• Saved entries
------------------------------------------------------------

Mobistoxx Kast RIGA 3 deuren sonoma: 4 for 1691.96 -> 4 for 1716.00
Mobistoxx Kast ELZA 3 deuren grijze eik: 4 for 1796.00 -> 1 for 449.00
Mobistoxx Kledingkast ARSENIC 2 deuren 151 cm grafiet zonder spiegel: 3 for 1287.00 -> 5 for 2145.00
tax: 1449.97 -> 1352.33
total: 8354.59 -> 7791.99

------------------------------------------------------------

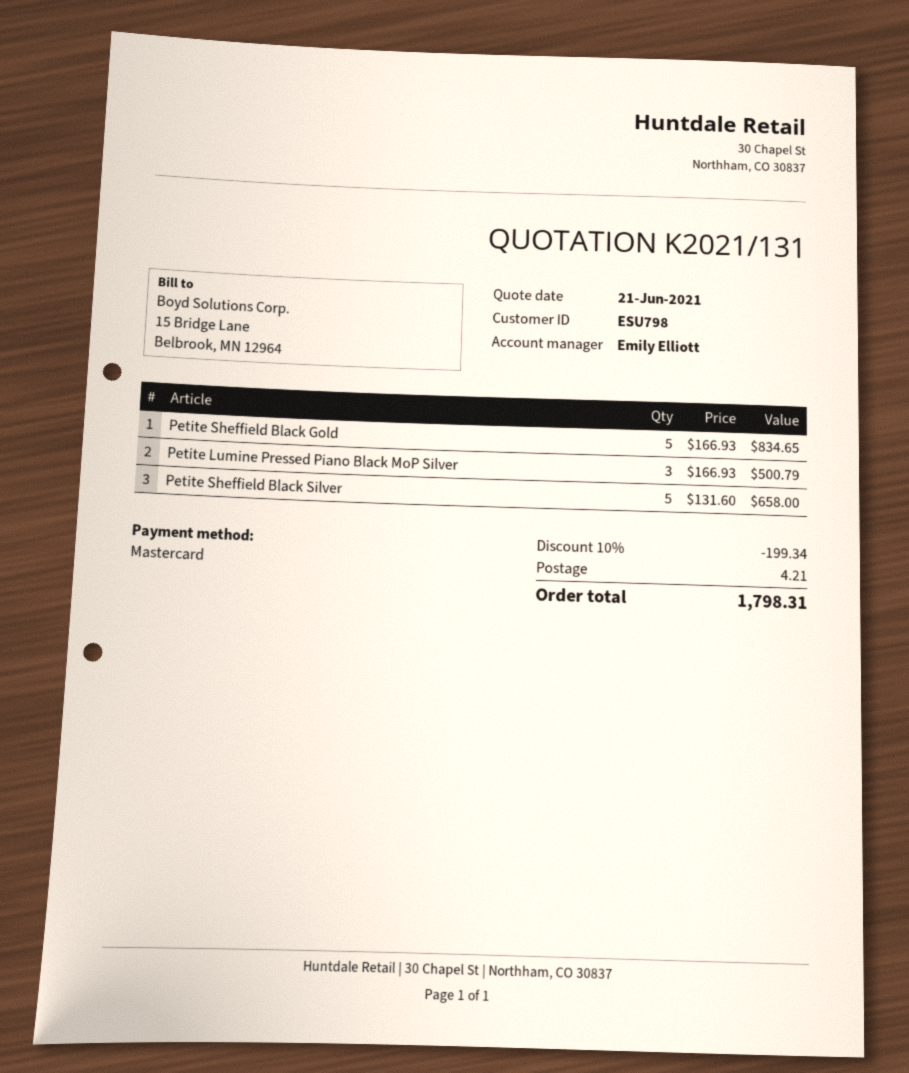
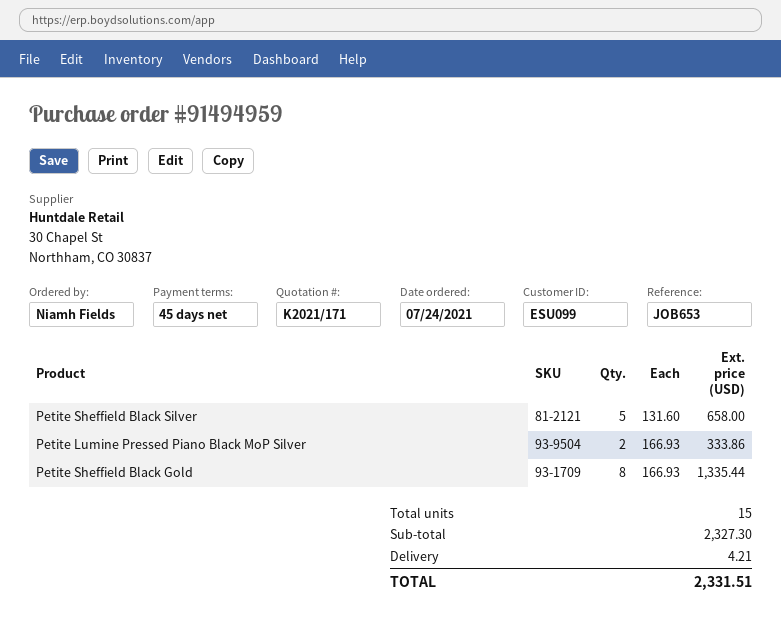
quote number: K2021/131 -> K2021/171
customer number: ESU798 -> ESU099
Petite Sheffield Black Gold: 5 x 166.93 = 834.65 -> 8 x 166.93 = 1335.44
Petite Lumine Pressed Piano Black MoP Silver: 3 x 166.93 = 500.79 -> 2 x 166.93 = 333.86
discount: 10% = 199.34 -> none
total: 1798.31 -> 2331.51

------------------------------------------------------------

Please give again the lines above between the line holding "quote number: K2021/131 -> K2021/171" and the line holding "total: 1798.31 -> 2331.51", inclusive, exactly as they are and with nothing added.

• Task output
quote number: K2021/131 -> K2021/171
customer number: ESU798 -> ESU099
Petite Sheffield Black Gold: 5 x 166.93 = 834.65 -> 8 x 166.93 = 1335.44
Petite Lumine Pressed Piano Black MoP Silver: 3 x 166.93 = 500.79 -> 2 x 166.93 = 333.86
discount: 10% = 199.34 -> none
total: 1798.31 -> 2331.51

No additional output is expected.